* _What you have to do_: The answer must be an exact copy of the records, with every picture left out.

* _Data provided_:
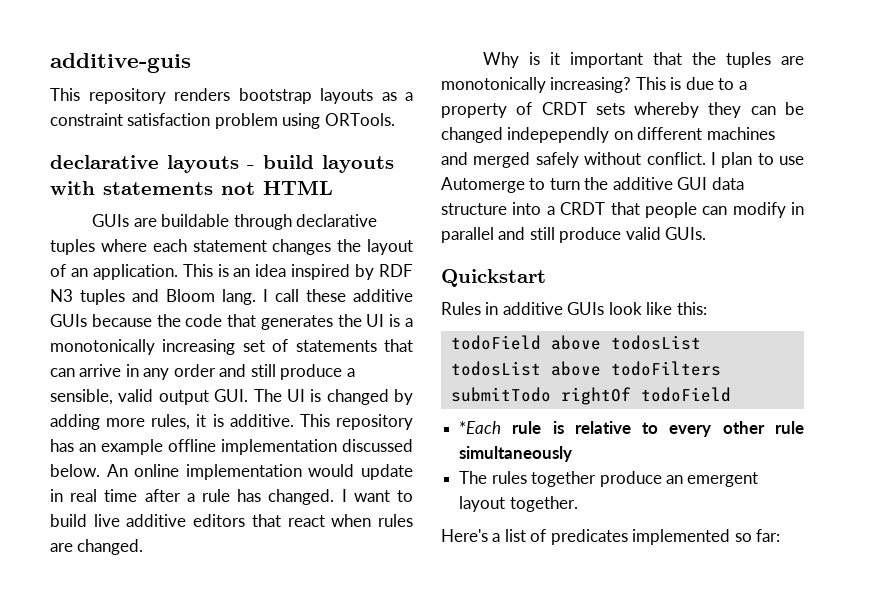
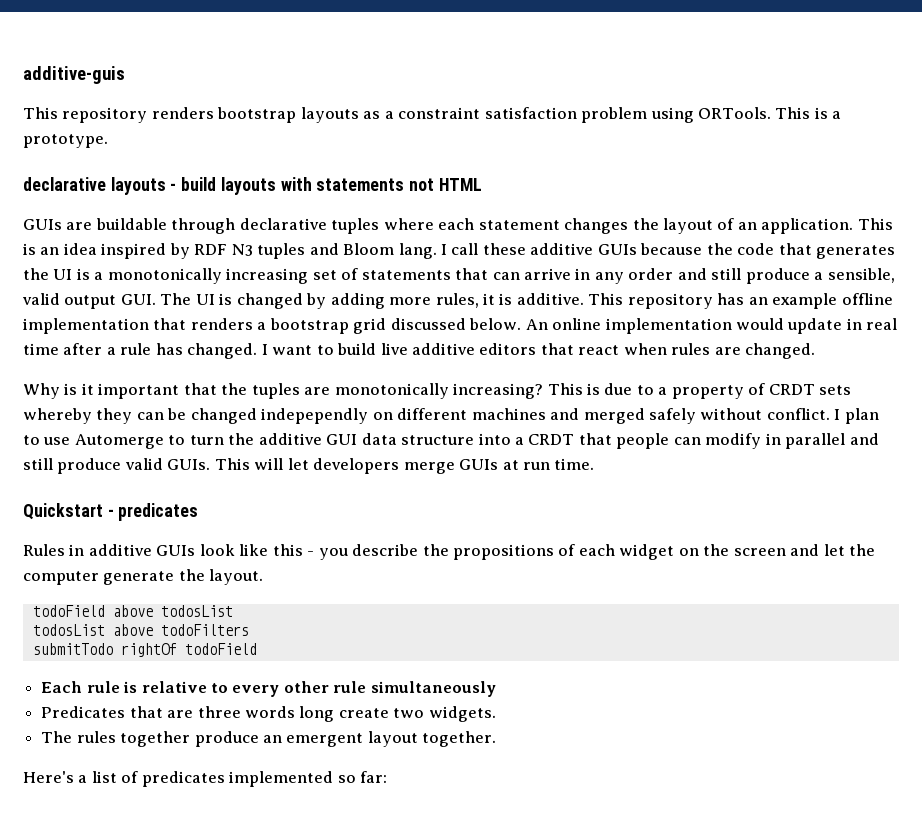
+ This is a prototype.
- This repository has an example offline implementation discussed below.
+ This repository has an example offline implementation that renders a bootstrap grid discussed below.
+ This will let developers merge GUIs at run time.
- Quickstart
+ Quickstart - predicates
- Rules in additive GUIs look like this:
+ Rules in additive GUIs look like this - you describe the propositions of each widget on the screen and let the computer generate the layout.
- *Each rule is relative to every other rule simultaneously
+ Each rule is relative to every other rule simultaneously
+ Predicates that are three words long create two widgets.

* _Finished exercise_:
+ This is a prototype.
- This repository has an example offline implementation discussed below.
+ This repository has an example offline implementation that renders a bootstrap grid discussed below.
+ This will let developers merge GUIs at run time.
- Quickstart
+ Quickstart - predicates
- Rules in additive GUIs look like this:
+ Rules in additive GUIs look like this - you describe the propositions of each widget on the screen and let the computer generate the layout.
- *Each rule is relative to every other rule simultaneously
+ Each rule is relative to every other rule simultaneously
+ Predicates that are three words long create two widgets.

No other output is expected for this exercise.